# TWH Changed Color? Maybe?



## BadWolf (Oct 12, 2012)

I'm not very good at uploading photos the way I want, but I'll give it a go and see if it works.

My TWH has seemingly changed color. 
His papers list him as black. 
He was black when we got him. 
He stayed black for months, no stall, no blankets, without fading.

In the past couple of weeks, however, he has been looking more bay-ish and there's stripes in his coat (which may or may not be clear in the photo). It looks kind of like a brindle dog, right around the stifle/belly/flank area.
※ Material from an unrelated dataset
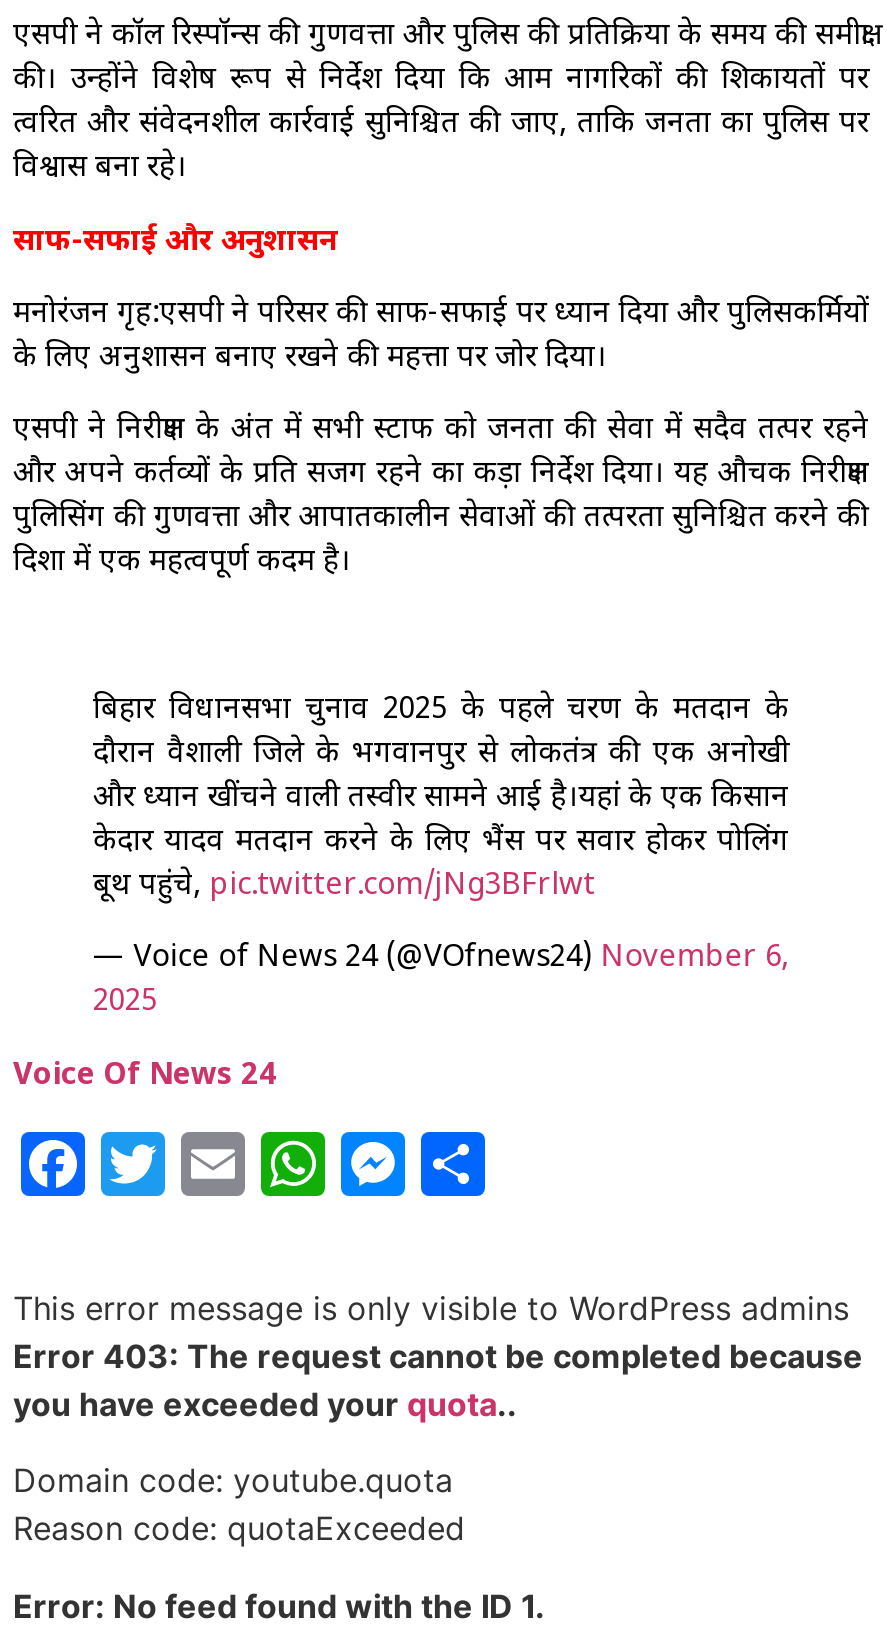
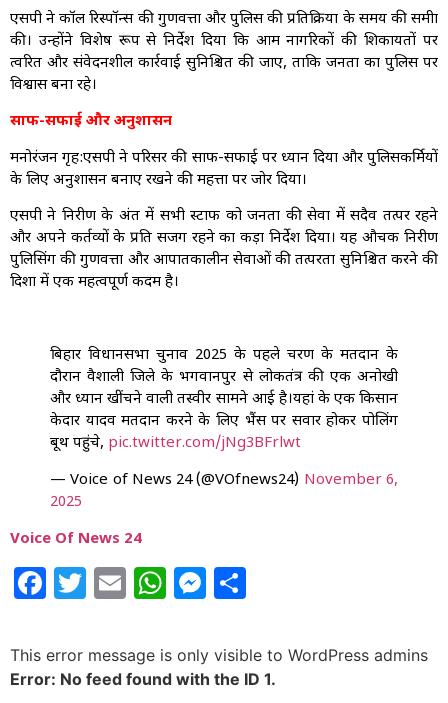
[13,1336,863,1549] Error 403: The request cannot be completed because | you have exceeded your quota.. | Domain code: youtube.quota | Reason code: quotaExceeded -> none

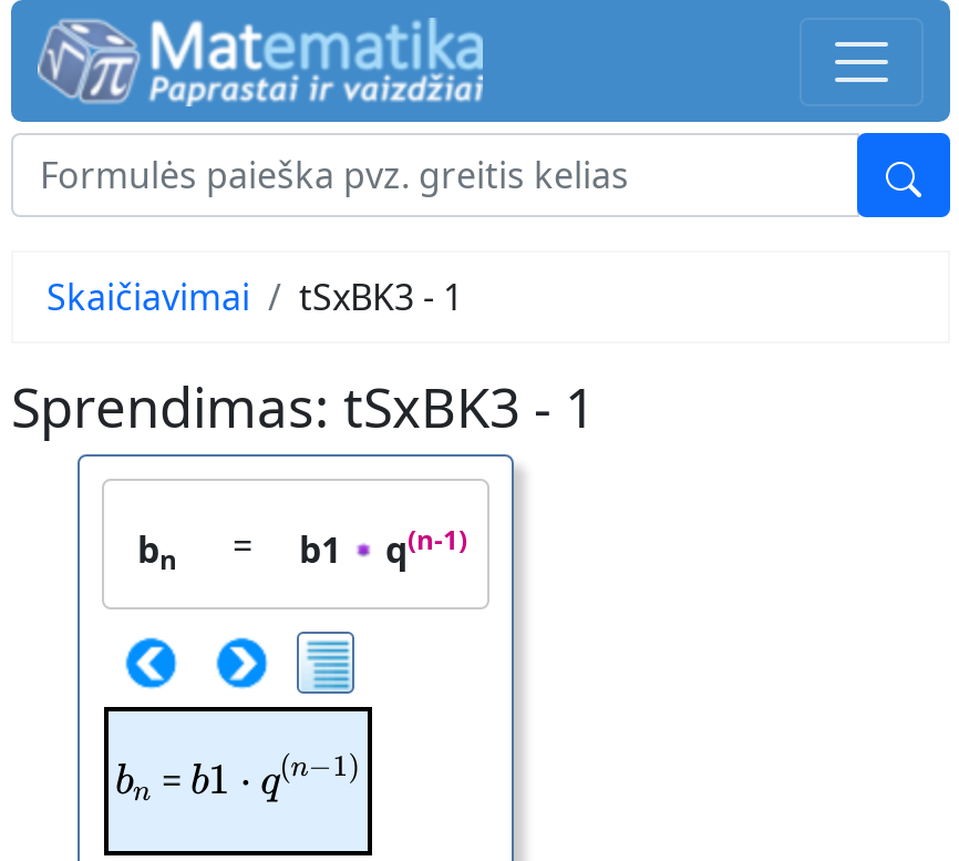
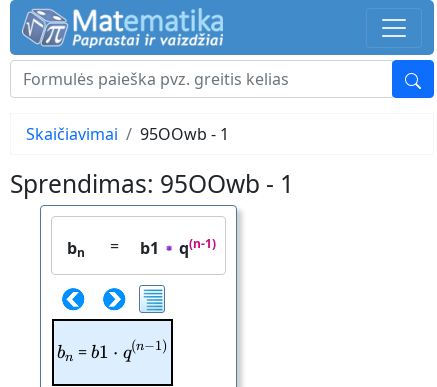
[47,273,463,321] Skaičiavimai tSxBK3 - 1 -> [26,123,229,145] Skaičiavimai 95OOwb - 1
[11,370,596,443] Sprendimas: tSxBK3 - 1 -> [10,167,294,200] Sprendimas: 95OOwb - 1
I am completely unfamiliar with adult horses (he's 5) changing color, so if anyone has any info on this, I'd appreciate it. Maybe he isn't *actually* a black horse after all...

Photo 1 should be a shot taken in the weeks right before we got him, est. November or December 2012. He's standing by a gate. (old color.jpg)

Photo 2 should be a shot taken earlier this week, August 2013. He's halfway under the run-in, but he's mostly still in the sun. (Color.jpg)

Thanks


----------



## Red Gate Farm (Aug 28, 2011)

On my computer, he doesn't look black in the first photo. He looks brown. In the second he looks bay.


----------



## DraftyAiresMum (Jun 1, 2011)

He's brown.

See the lighter areas on his soft points (under his flank, elbow, by his eye, around his muzzle, on the points of his butt under the tail)? Those are classic signs of a brown horse.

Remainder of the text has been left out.